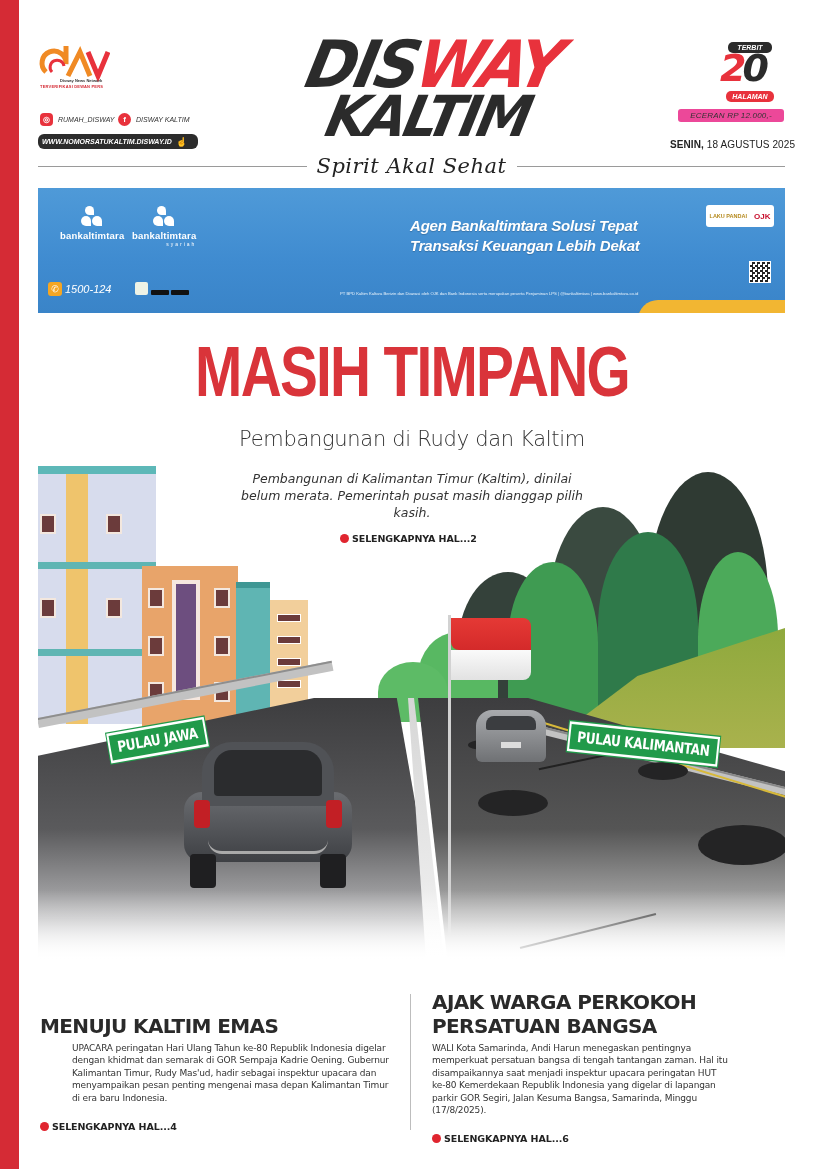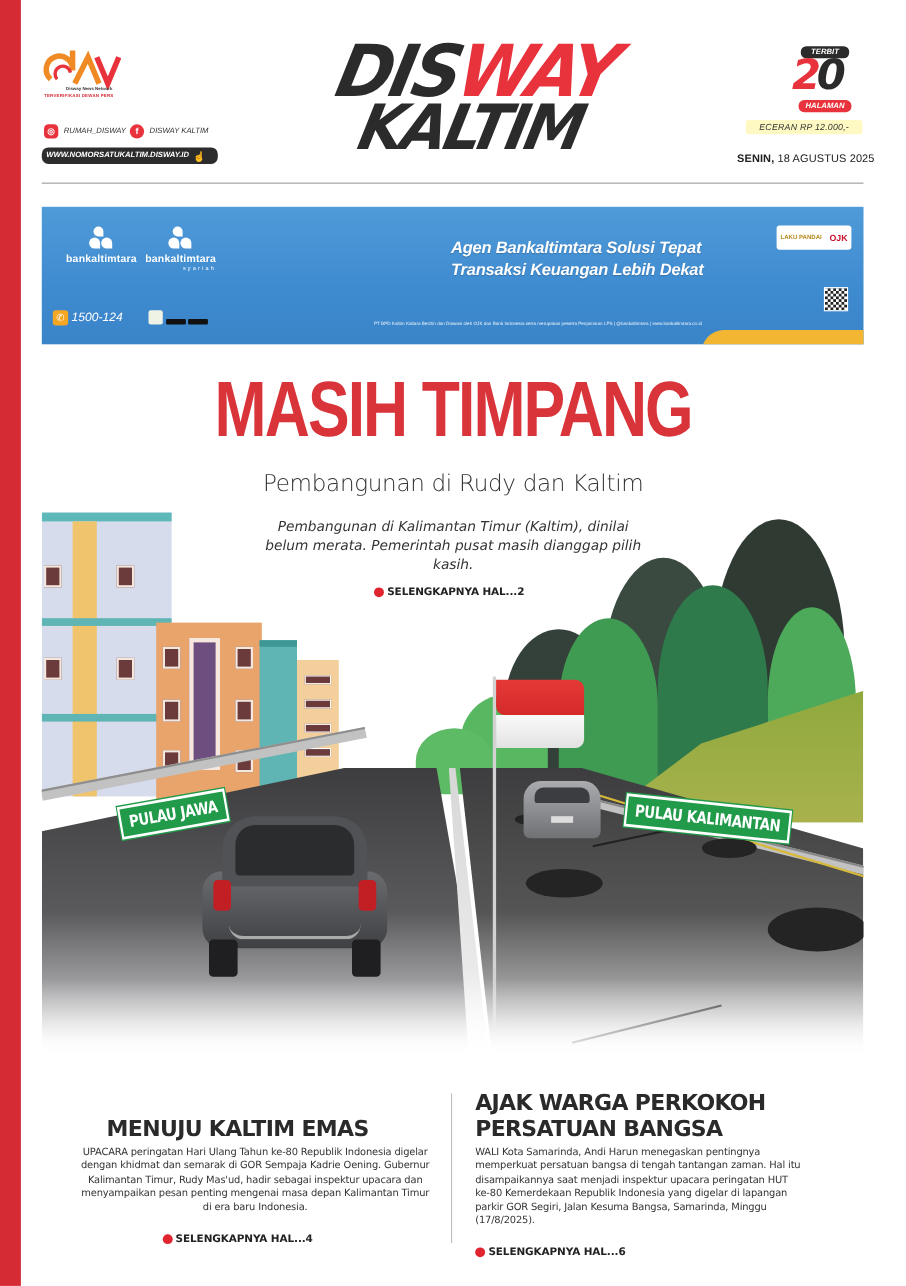--- a/index.html
+++ b/index.html
@@ -30,7 +30,7 @@
   .big20{position:absolute;left:720px;top:49px;font-family:"DejaVu Sans",sans-serif;font-weight:bold;font-size:38px;letter-spacing:-4px;line-height:1;font-style:italic}
   .big20 .a{color:#e8323c}.big20 .b{color:#2b2b2b}
   .halaman{position:absolute;left:726px;top:91px;width:48px;height:11px;background:#e8323c;color:#fff;font-size:7px;font-weight:bold;font-style:italic;text-align:center;line-height:11px;border-radius:5px}
-  .eceran{position:absolute;left:678px;top:109px;width:106px;height:13px;background:#fef9c3;border-radius:3px;font-size:8px;font-style:italic;color:#333;text-align:center;line-height:13px;letter-spacing:.2px}
+  .eceran{position:absolute;left:678px;top:109px;width:106px;height:13px;background:#ec4899;border-radius:3px;font-size:8px;font-style:italic;color:#333;text-align:center;line-height:13px;letter-spacing:.2px}
   .date{position:absolute;left:670px;top:139px;font-size:10px;color:#222;letter-spacing:.1px}
   .date b{font-weight:bold}
 

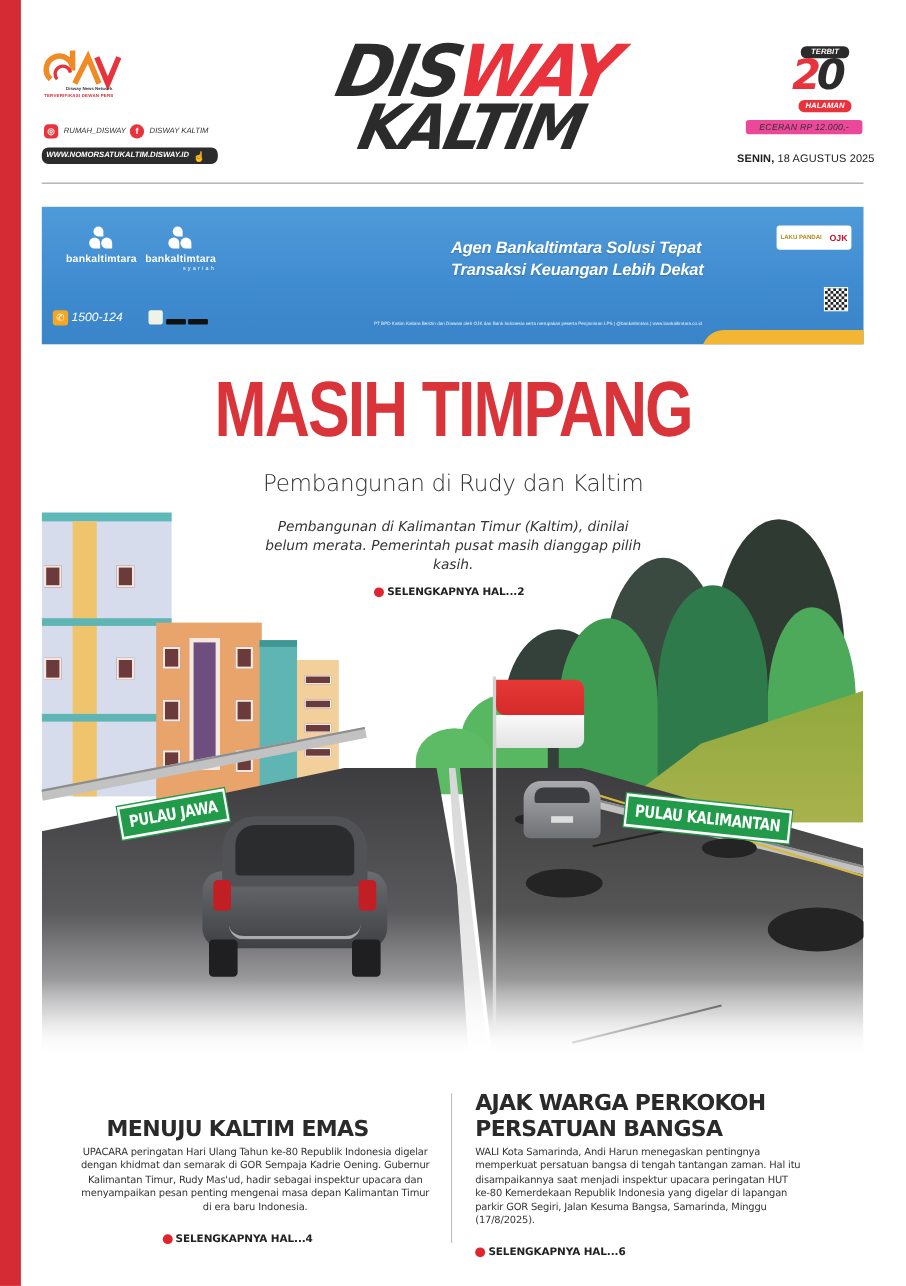--- a/index.html
+++ b/index.html
@@ -159,6 +159,7 @@
   </div>
   <div class="tagline-row">
     <div class="line"></div>
+    <div class="tagline">Spirit Akal Sehat</div>
     <div class="line"></div>
   </div>
 

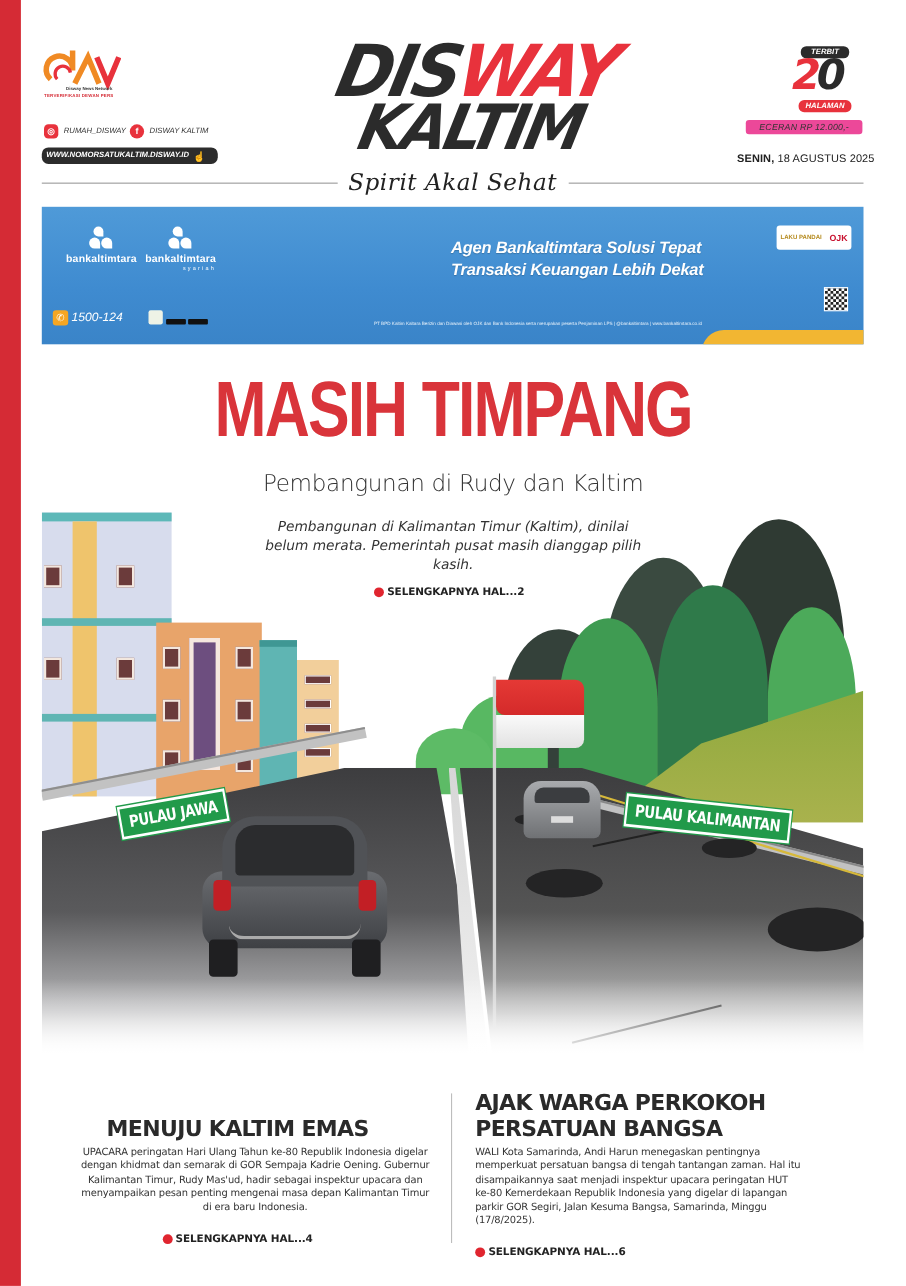--- a/index.html
+++ b/index.html
@@ -116,7 +116,7 @@
   .fade-bottom{position:absolute;left:0;bottom:0;width:747px;height:70px;background:linear-gradient(180deg,rgba(255,255,255,0),#fff)}
 
   
-  .story-left{position:absolute;left:40px;top:1014px;width:352px;text-align:center}
+  .story-left{position:absolute;left:40px;top:1014px;width:352px;text-align:left}
   .story-right{position:absolute;left:432px;top:990px;width:360px;text-align:left}
   .story-title{font-family:"DejaVu Sans",sans-serif;font-weight:bold;font-size:20px;color:#2a2a2a;letter-spacing:-.6px;line-height:24px}
   .story-body{font-family:"DejaVu Sans",sans-serif;font-size:9px;line-height:12.4px;color:#333;margin-top:4px;letter-spacing:-.15px}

**********

Word for word, reproduce the material above and omit each image.

■ **SOLUTION TO THIS PROBLEM**
--- a/index.html
+++ b/index.html
@@ -30,7 +30,7 @@
   .big20{position:absolute;left:720px;top:49px;font-family:"DejaVu Sans",sans-serif;font-weight:bold;font-size:38px;letter-spacing:-4px;line-height:1;font-style:italic}
   .big20 .a{color:#e8323c}.big20 .b{color:#2b2b2b}
   .halaman{position:absolute;left:726px;top:91px;width:48px;height:11px;background:#e8323c;color:#fff;font-size:7px;font-weight:bold;font-style:italic;text-align:center;line-height:11px;border-radius:5px}
-  .eceran{position:absolute;left:678px;top:109px;width:106px;height:13px;background:#fef9c3;border-radius:3px;font-size:8px;font-style:italic;color:#333;text-align:center;line-height:13px;letter-spacing:.2px}
+  .eceran{position:absolute;left:678px;top:109px;width:106px;height:13px;background:#ec4899;border-radius:3px;font-size:8px;font-style:italic;color:#333;text-align:center;line-height:13px;letter-spacing:.2px}
   .date{position:absolute;left:670px;top:139px;font-size:10px;color:#222;letter-spacing:.1px}
   .date b{font-weight:bold}
 

--- a/index.html
+++ b/index.html
@@ -159,6 +159,7 @@
   </div>
   <div class="tagline-row">
     <div class="line"></div>
+    <div class="tagline">Spirit Akal Sehat</div>
     <div class="line"></div>
   </div>
 

--- a/index.html
+++ b/index.html
@@ -116,7 +116,7 @@
   .fade-bottom{position:absolute;left:0;bottom:0;width:747px;height:70px;background:linear-gradient(180deg,rgba(255,255,255,0),#fff)}
 
   
-  .story-left{position:absolute;left:40px;top:1014px;width:352px;text-align:center}
+  .story-left{position:absolute;left:40px;top:1014px;width:352px;text-align:left}
   .story-right{position:absolute;left:432px;top:990px;width:360px;text-align:left}
   .story-title{font-family:"DejaVu Sans",sans-serif;font-weight:bold;font-size:20px;color:#2a2a2a;letter-spacing:-.6px;line-height:24px}
   .story-body{font-family:"DejaVu Sans",sans-serif;font-size:9px;line-height:12.4px;color:#333;margin-top:4px;letter-spacing:-.15px}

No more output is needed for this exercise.